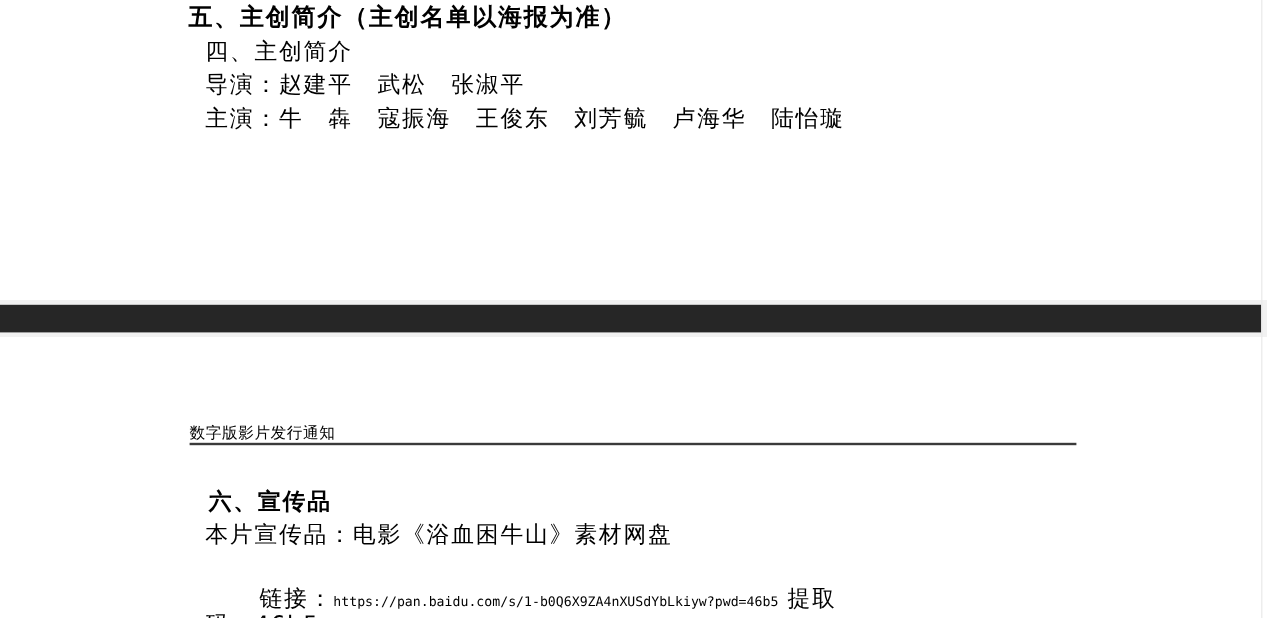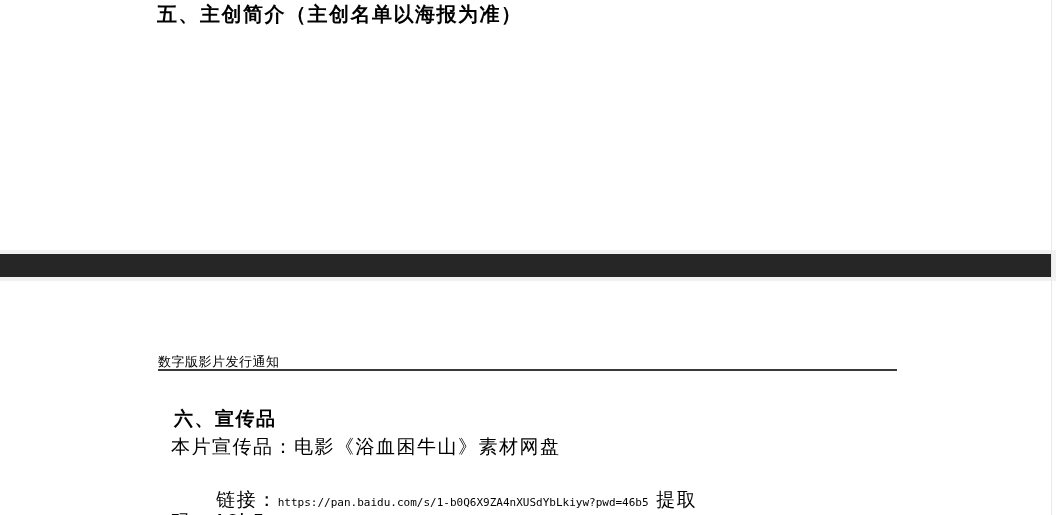--- a/index.html
+++ b/index.html
@@ -103,6 +103,7 @@
 
   <div class="page page-1">
     <div class="line bold p1-heading">五、主创简介（主创名单以海报为准）</div>
+    <div class="line p1-sub">四、主创简介</div>
   </div>
 
   <div class="page-gap">

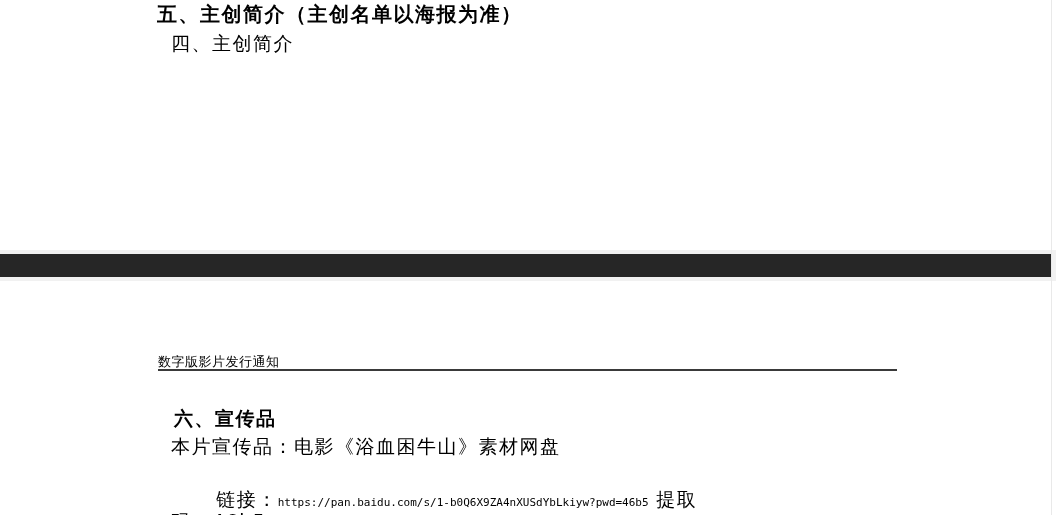--- a/index.html
+++ b/index.html
@@ -104,6 +104,7 @@
   <div class="page page-1">
     <div class="line bold p1-heading">五、主创简介（主创名单以海报为准）</div>
     <div class="line p1-sub">四、主创简介</div>
+    <div class="line p1-director">导演：赵建平　武松　张淑平</div>
   </div>
 
   <div class="page-gap">

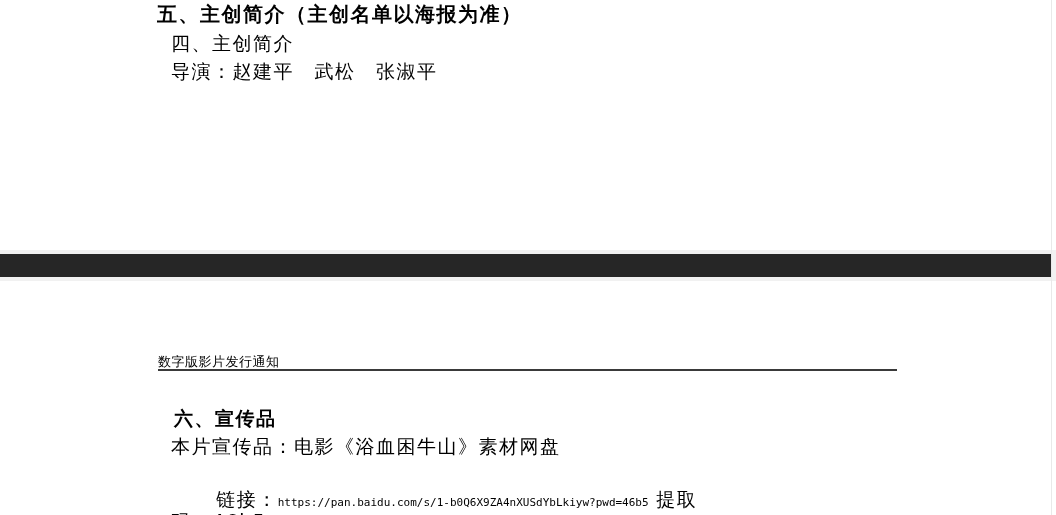--- a/index.html
+++ b/index.html
@@ -105,6 +105,7 @@
     <div class="line bold p1-heading">五、主创简介（主创名单以海报为准）</div>
     <div class="line p1-sub">四、主创简介</div>
     <div class="line p1-director">导演：赵建平　武松　张淑平</div>
+    <div class="line p1-cast">主演：牛　犇　寇振海　王俊东　刘芳毓　卢海华　陆怡璇</div>
   </div>
 
   <div class="page-gap">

## Action item
Restate every entry above word for word; no picture belongs in the copy.

## Exercise response
--- a/index.html
+++ b/index.html
@@ -103,6 +103,7 @@
 
   <div class="page page-1">
     <div class="line bold p1-heading">五、主创简介（主创名单以海报为准）</div>
+    <div class="line p1-sub">四、主创简介</div>
   </div>
 
   <div class="page-gap">

--- a/index.html
+++ b/index.html
@@ -104,6 +104,7 @@
   <div class="page page-1">
     <div class="line bold p1-heading">五、主创简介（主创名单以海报为准）</div>
     <div class="line p1-sub">四、主创简介</div>
+    <div class="line p1-director">导演：赵建平　武松　张淑平</div>
   </div>
 
   <div class="page-gap">

--- a/index.html
+++ b/index.html
@@ -105,6 +105,7 @@
     <div class="line bold p1-heading">五、主创简介（主创名单以海报为准）</div>
     <div class="line p1-sub">四、主创简介</div>
     <div class="line p1-director">导演：赵建平　武松　张淑平</div>
+    <div class="line p1-cast">主演：牛　犇　寇振海　王俊东　刘芳毓　卢海华　陆怡璇</div>
   </div>
 
   <div class="page-gap">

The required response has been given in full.